### [The problem]
All of the records below must be reproduced exactly, minus any pictures.

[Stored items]
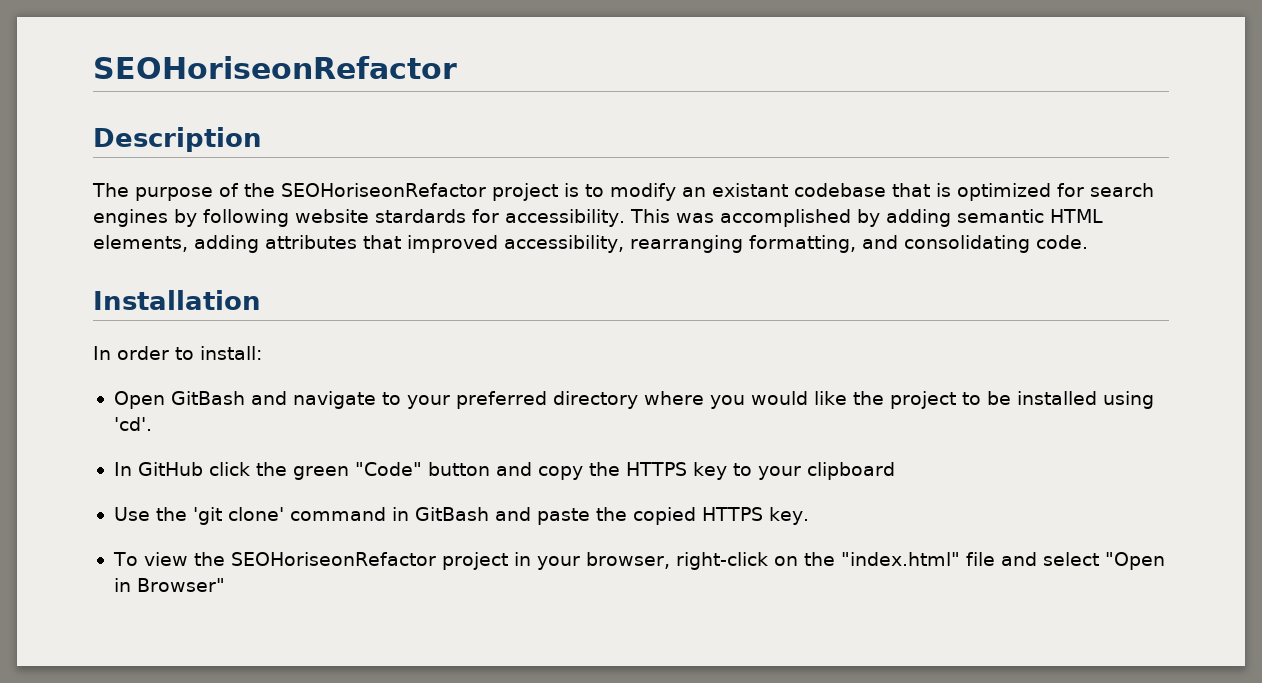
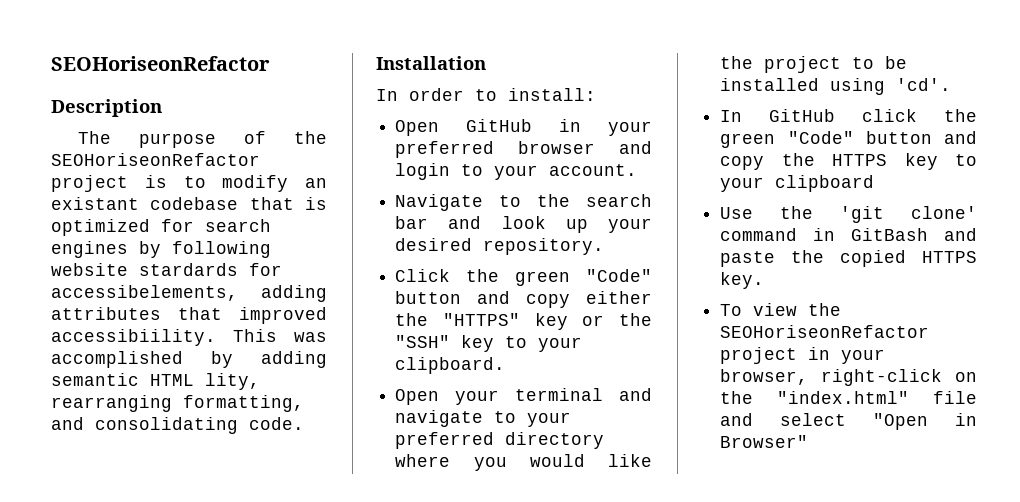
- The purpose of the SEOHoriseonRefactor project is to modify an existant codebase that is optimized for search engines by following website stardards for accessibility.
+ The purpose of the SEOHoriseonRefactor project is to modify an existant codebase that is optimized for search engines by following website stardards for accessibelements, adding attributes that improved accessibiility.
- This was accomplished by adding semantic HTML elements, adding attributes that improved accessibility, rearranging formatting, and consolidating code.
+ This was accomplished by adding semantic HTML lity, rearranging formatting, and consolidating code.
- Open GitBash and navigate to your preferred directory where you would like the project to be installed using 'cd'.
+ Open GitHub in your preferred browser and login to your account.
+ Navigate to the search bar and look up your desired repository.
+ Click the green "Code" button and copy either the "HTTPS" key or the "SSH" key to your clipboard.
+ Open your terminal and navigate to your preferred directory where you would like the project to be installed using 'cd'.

### [Solution to this problem]
- The purpose of the SEOHoriseonRefactor project is to modify an existant codebase that is optimized for search engines by following website stardards for accessibility.
+ The purpose of the SEOHoriseonRefactor project is to modify an existant codebase that is optimized for search engines by following website stardards for accessibelements, adding attributes that improved accessibiility.
- This was accomplished by adding semantic HTML elements, adding attributes that improved accessibility, rearranging formatting, and consolidating code.
+ This was accomplished by adding semantic HTML lity, rearranging formatting, and consolidating code.
- Open GitBash and navigate to your preferred directory where you would like the project to be installed using 'cd'.
+ Open GitHub in your preferred browser and login to your account.
+ Navigate to the search bar and look up your desired repository.
+ Click the green "Code" button and copy either the "HTTPS" key or the "SSH" key to your clipboard.
+ Open your terminal and navigate to your preferred directory where you would like the project to be installed using 'cd'.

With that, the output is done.